By Ben Fuchs | Pharmacist Ben

There is no more cost-effective and versatile nutritional supplement in the average health food store than melatonin. First discovered by dermatology researchers at Yale University in 1958, melatonin was initially recognized for its skin lightening properties. Since then it has been shown to provide a wide range of health benefits from anti-oxidation and anti-aging to reducing blood pressure and improving cardiac function.Melatonin

Typically, melatonin is produced by released from cells in the pineal gland as a normal part of the brain’s 24 hour sleep/wake cycle know as the circadian (circa-dia or “cycles of the day”) rhythm. Production of melatonin is tied to cyclic patterns of daylight and nighttime sensed by the retina and communicated to the brain. When this cycle is disrupted as in jet lag or working the late shift, melatonin secretion may be negatively affected. Senior citizens are also at risk for low secretion of melatonin as a normal consequence of the aging process.

The most common symptom of depressed melatonin secretion is insomnia. In the 1990’s this important biochemical became a popular sleep-aid supplement. Because its highest concentrations are secreted during the evening, a bedtime dose may allow patients to duplicate the melatonin levels that would be achieved under normal circumstances. It can also be used to improve sleep patterns after discontinuing the use of anti-anxiety medication. According to Dr. Russel Reiter in his bestselling book Melatonin, Your Body’s Natural Wonder Drug, as little as 10mg of melatonin can have “profound sleep-enhancing effects”.

Melatonin acquired its moniker from its anti-pigmenting properties on the skin of frogs. Composed of the Latin terms for black (“mela-”) for black and “-tonin” for control, melatonin has unfortunately not been shown to have the same effects on humans. However, melatonin may still provide cutaneous benefits. Researchers at The University of Zurich have found that topically applied melatonin may help protect the skin from harmful UV rays if applied prior to sun exposure.

Melatonin has also garnered a reputation among nutritional scientists as a potent anti-oxidant. Dr. Julio Ochoa of the institute of Nutrition and Food Technology calls melatonin “a potent free radical scavenger and broad spectrum antioxidant”. He also touts its benefits as an anti-inflammatory and considers it a viable candidate for decreasing oxidative stress associated with intense exercise.

MelatoninBecause its levels typically decrease with age, melatonin has attracted attention as an anti-aging supplement. According to several studies done at the Virginia Commonwealth University and published in the book “The Miracle of Melatonin”, mice given melatonin demonstrated extensions in both average and maximum lifespan. And a Chinese study published in the Annals of the New York Academy of Sciences found that patients given melatonin exhibited reversal of damage associated with age-related macular degeneration.

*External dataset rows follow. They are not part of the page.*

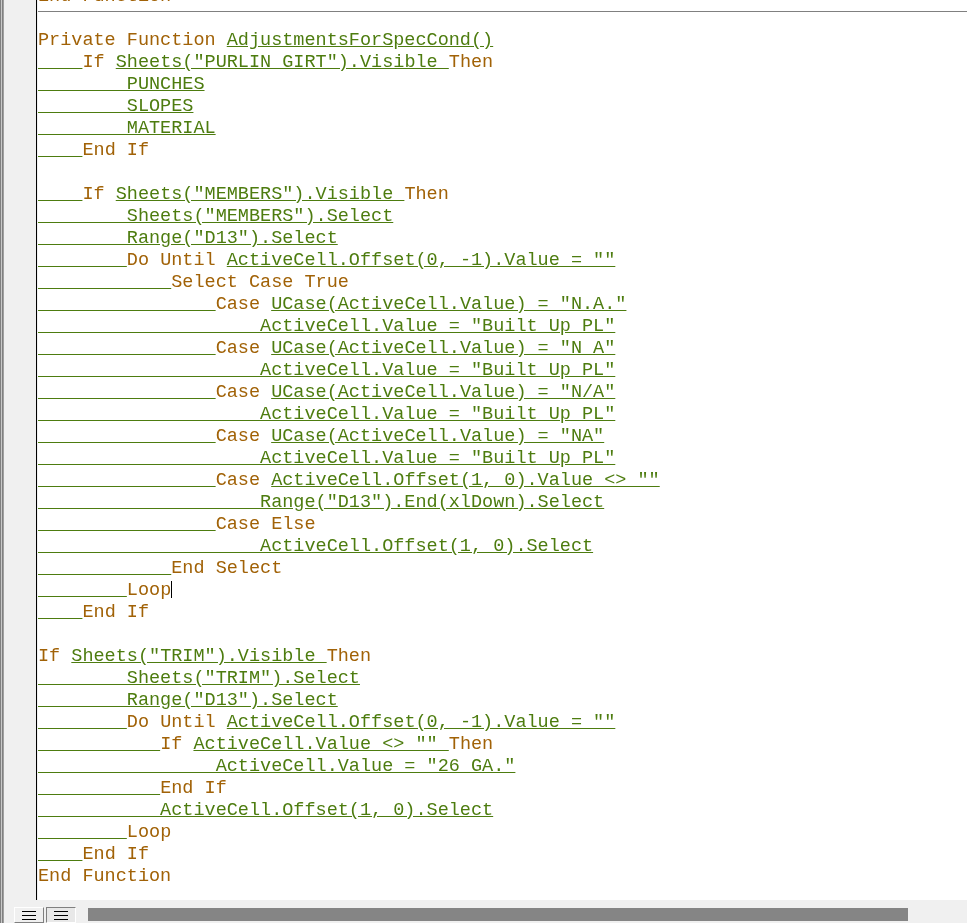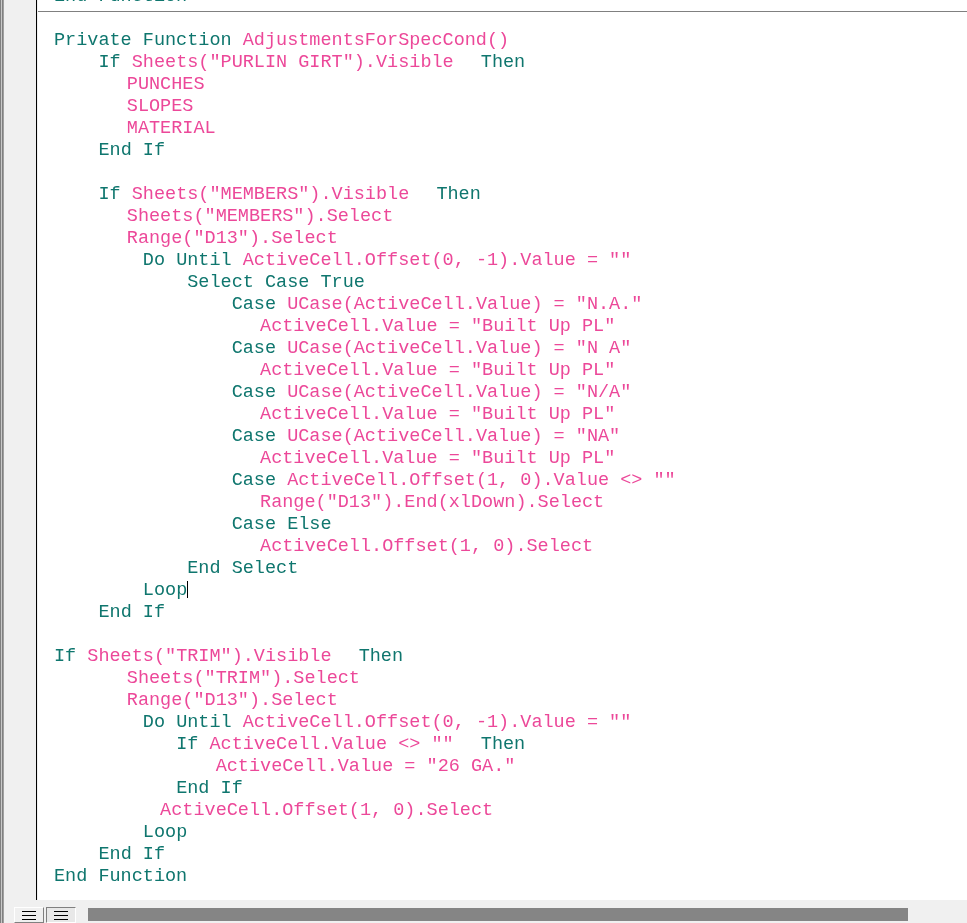--- a/index.html
+++ b/index.html
@@ -83,7 +83,7 @@
     height: 22px;
     white-space: pre;
   }
-  .kw  { color: #0f766e; padding-left: 16px; }
+  .kw  { color: #a16207; }
   .txt { color: #ec4899; }
 
   

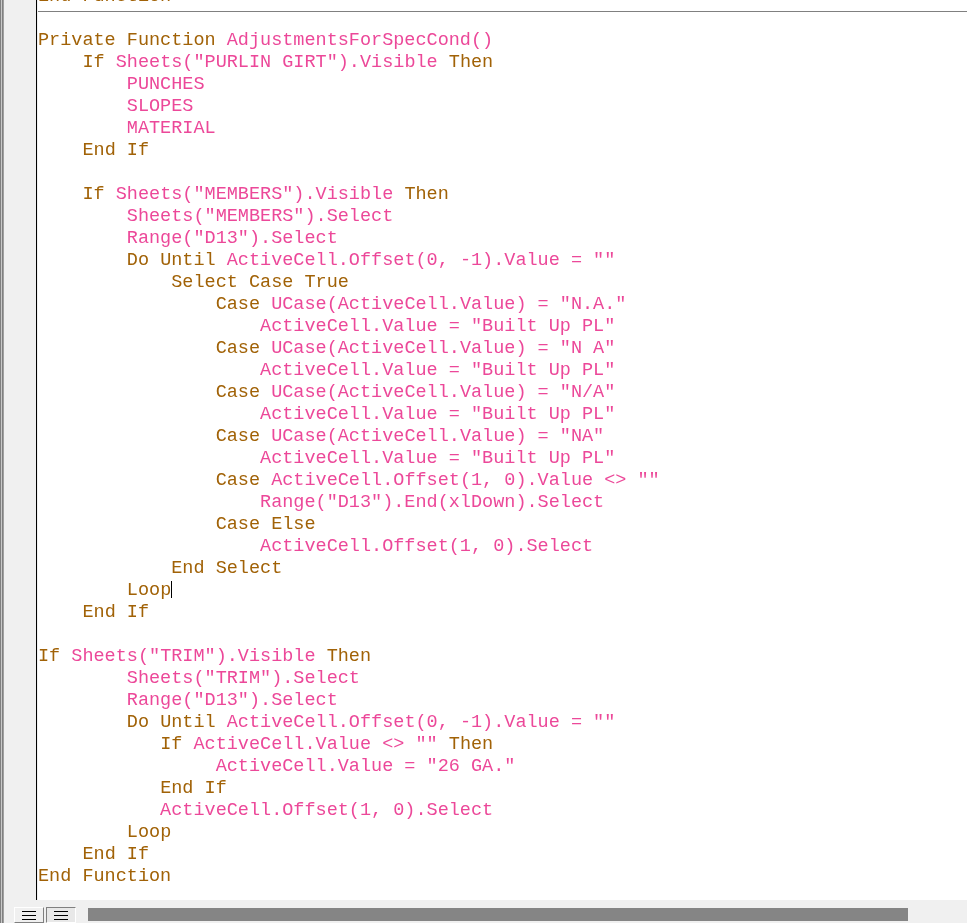--- a/index.html
+++ b/index.html
@@ -84,7 +84,7 @@
     white-space: pre;
   }
   .kw  { color: #a16207; }
-  .txt { color: #ec4899; }
+  .txt { color: #4d7c0f; text-decoration: underline; }
 
   
   .caret {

And, as they say on the commercial, that’s not all! A Harvard study published in the January 20, 2004 issue of the journal “Hypertension” showed that taking melatonin for 21 days lowered blood pressure among 16 men with untreated high blood pressure. It is thought that melatonin’s natural effects on improving the circadian cycle accounts for its anti-hypertensive effects. Also, because some blood pressure drugs may have a depressant effect on melatonin levels hypertensive patients on pharmaceuticals may want to consider adding a melatonin supplement to their medication regimen.

In 1994, German scientists curious about melatonin’s effects on the heart found that melatonin blocked the formation of cholesterol by up to 38%. LDL accumulations were shown to decrease by up to 42%. And in the B-Oval contraceptive study, conducted on 1400 women, and which included a melatonin supplement, it was found that participants had “significantly lower” cholesterol levels than they had before starting the study.

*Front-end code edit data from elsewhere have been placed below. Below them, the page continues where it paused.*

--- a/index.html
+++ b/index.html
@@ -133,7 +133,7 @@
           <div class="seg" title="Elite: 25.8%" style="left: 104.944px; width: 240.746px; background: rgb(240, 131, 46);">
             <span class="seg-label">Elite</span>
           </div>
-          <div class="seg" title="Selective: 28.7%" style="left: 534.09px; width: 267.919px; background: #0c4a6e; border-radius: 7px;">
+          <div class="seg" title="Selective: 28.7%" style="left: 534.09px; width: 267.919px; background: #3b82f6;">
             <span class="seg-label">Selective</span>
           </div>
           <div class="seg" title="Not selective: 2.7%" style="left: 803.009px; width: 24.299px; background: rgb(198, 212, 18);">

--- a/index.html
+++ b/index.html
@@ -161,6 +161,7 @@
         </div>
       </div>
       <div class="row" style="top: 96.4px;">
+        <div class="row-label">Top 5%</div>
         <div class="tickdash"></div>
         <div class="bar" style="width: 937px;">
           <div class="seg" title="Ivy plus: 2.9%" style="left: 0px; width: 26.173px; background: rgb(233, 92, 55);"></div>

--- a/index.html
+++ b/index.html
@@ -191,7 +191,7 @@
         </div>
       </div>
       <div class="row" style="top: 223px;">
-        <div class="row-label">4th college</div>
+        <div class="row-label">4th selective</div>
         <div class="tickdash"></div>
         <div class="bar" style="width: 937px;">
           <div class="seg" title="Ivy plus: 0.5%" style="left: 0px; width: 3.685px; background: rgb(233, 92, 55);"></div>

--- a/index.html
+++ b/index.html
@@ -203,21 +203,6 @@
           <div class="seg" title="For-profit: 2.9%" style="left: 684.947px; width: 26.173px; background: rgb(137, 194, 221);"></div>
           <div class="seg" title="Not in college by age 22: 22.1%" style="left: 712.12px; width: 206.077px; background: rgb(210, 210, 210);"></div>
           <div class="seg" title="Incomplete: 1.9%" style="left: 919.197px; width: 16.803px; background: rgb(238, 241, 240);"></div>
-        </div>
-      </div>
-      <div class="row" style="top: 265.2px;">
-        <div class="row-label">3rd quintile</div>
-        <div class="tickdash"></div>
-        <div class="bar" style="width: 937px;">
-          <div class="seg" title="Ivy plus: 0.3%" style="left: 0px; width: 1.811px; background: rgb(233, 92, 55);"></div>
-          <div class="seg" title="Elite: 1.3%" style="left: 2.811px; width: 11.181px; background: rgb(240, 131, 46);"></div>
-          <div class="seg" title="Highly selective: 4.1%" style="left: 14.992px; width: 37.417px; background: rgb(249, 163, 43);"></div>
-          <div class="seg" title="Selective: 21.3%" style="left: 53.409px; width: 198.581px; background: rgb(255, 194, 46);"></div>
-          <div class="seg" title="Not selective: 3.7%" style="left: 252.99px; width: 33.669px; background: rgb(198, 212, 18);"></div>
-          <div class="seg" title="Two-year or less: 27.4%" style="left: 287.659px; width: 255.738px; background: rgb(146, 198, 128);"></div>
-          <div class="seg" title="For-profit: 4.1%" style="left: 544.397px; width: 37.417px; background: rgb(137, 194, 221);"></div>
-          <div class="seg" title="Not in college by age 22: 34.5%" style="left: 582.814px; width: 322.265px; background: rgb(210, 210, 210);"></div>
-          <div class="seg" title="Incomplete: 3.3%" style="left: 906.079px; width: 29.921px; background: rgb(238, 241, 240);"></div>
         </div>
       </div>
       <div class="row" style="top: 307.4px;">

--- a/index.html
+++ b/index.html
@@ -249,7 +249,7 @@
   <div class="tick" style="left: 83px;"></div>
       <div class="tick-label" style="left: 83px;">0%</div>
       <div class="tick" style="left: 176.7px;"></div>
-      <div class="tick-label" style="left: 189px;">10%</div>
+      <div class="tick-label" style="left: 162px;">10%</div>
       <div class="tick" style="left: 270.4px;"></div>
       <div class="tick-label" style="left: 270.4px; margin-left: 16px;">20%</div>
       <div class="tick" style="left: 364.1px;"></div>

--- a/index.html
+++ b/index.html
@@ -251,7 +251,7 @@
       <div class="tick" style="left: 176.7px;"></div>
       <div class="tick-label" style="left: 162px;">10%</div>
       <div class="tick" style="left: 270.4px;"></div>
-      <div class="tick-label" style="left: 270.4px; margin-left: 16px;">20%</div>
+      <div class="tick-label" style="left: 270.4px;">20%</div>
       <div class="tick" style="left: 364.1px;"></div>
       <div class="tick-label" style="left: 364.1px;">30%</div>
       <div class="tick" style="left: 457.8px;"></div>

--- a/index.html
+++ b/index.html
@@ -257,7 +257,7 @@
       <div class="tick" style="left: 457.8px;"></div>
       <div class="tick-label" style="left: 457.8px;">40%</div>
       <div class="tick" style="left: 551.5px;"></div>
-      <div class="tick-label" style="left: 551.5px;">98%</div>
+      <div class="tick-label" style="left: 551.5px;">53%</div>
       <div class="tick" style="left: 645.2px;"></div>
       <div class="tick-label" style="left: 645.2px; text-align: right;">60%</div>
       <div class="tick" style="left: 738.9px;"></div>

Melatonin is readily available in health food stores in tablets and capsules. I like the sublingual form which dissolves under the tongue. A good starting dose is 3 mg at bedtime, although some people can take as much as 15mg a night with no residual morning grogginess, which is the only potential side effect of note. And at less than 10 cents for a 3 mg tablet, it’s an incredibly economical way to achieve numerous health benefits.